** Data shown follows **
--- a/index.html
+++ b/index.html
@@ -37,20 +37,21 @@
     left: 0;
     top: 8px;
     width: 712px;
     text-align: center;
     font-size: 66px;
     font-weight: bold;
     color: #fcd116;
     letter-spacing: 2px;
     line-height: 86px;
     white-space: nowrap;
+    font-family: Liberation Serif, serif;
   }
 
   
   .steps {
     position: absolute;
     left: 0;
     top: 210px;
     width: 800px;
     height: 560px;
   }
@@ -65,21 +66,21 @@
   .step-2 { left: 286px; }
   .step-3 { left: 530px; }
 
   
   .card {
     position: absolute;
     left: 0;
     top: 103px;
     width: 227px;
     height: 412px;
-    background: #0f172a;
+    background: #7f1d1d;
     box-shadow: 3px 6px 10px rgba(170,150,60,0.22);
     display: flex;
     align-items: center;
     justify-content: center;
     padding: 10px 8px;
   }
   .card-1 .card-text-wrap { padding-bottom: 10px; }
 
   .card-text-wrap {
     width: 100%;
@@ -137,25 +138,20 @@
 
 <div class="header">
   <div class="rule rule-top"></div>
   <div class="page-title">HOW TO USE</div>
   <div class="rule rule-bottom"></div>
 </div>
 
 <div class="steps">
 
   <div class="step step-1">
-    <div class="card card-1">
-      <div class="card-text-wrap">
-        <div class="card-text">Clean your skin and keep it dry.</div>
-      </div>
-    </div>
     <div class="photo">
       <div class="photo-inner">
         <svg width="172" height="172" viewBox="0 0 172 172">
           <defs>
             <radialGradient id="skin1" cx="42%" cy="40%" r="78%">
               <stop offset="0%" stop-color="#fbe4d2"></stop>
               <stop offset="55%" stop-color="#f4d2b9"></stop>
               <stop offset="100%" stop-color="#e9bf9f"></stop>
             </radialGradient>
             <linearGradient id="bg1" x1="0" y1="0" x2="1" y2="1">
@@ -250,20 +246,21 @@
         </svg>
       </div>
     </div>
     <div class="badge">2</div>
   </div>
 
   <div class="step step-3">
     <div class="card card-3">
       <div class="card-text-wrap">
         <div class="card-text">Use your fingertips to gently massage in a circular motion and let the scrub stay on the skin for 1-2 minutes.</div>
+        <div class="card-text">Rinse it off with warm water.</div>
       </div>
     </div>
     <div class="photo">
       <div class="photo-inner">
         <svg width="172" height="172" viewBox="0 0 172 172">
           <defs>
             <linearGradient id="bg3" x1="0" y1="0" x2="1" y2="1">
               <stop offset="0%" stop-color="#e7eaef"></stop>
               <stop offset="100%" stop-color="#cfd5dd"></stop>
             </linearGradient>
** End of Data shown **
** Task description **
Print all records shown above, word for word.

** Solution to the exercise **
--- a/index.html
+++ b/index.html
@@ -37,20 +37,21 @@
     left: 0;
     top: 8px;
     width: 712px;
     text-align: center;
     font-size: 66px;
     font-weight: bold;
     color: #fcd116;
     letter-spacing: 2px;
     line-height: 86px;
     white-space: nowrap;
+    font-family: Liberation Serif, serif;
   }
 
   
   .steps {
     position: absolute;
     left: 0;
     top: 210px;
     width: 800px;
     height: 560px;
   }
@@ -65,21 +66,21 @@
   .step-2 { left: 286px; }
   .step-3 { left: 530px; }
 
   
   .card {
     position: absolute;
     left: 0;
     top: 103px;
     width: 227px;
     height: 412px;
-    background: #0f172a;
+    background: #7f1d1d;
     box-shadow: 3px 6px 10px rgba(170,150,60,0.22);
     display: flex;
     align-items: center;
     justify-content: center;
     padding: 10px 8px;
   }
   .card-1 .card-text-wrap { padding-bottom: 10px; }
 
   .card-text-wrap {
     width: 100%;
@@ -137,25 +138,20 @@
 
 <div class="header">
   <div class="rule rule-top"></div>
   <div class="page-title">HOW TO USE</div>
   <div class="rule rule-bottom"></div>
 </div>
 
 <div class="steps">
 
   <div class="step step-1">
-    <div class="card card-1">
-      <div class="card-text-wrap">
-        <div class="card-text">Clean your skin and keep it dry.</div>
-      </div>
-    </div>
     <div class="photo">
       <div class="photo-inner">
         <svg width="172" height="172" viewBox="0 0 172 172">
           <defs>
             <radialGradient id="skin1" cx="42%" cy="40%" r="78%">
               <stop offset="0%" stop-color="#fbe4d2"></stop>
               <stop offset="55%" stop-color="#f4d2b9"></stop>
               <stop offset="100%" stop-color="#e9bf9f"></stop>
             </radialGradient>
             <linearGradient id="bg1" x1="0" y1="0" x2="1" y2="1">
@@ -250,20 +246,21 @@
         </svg>
       </div>
     </div>
     <div class="badge">2</div>
   </div>
 
   <div class="step step-3">
     <div class="card card-3">
       <div class="card-text-wrap">
         <div class="card-text">Use your fingertips to gently massage in a circular motion and let the scrub stay on the skin for 1-2 minutes.</div>
+        <div class="card-text">Rinse it off with warm water.</div>
       </div>
     </div>
     <div class="photo">
       <div class="photo-inner">
         <svg width="172" height="172" viewBox="0 0 172 172">
           <defs>
             <linearGradient id="bg3" x1="0" y1="0" x2="1" y2="1">
               <stop offset="0%" stop-color="#e7eaef"></stop>
               <stop offset="100%" stop-color="#cfd5dd"></stop>
             </linearGradient>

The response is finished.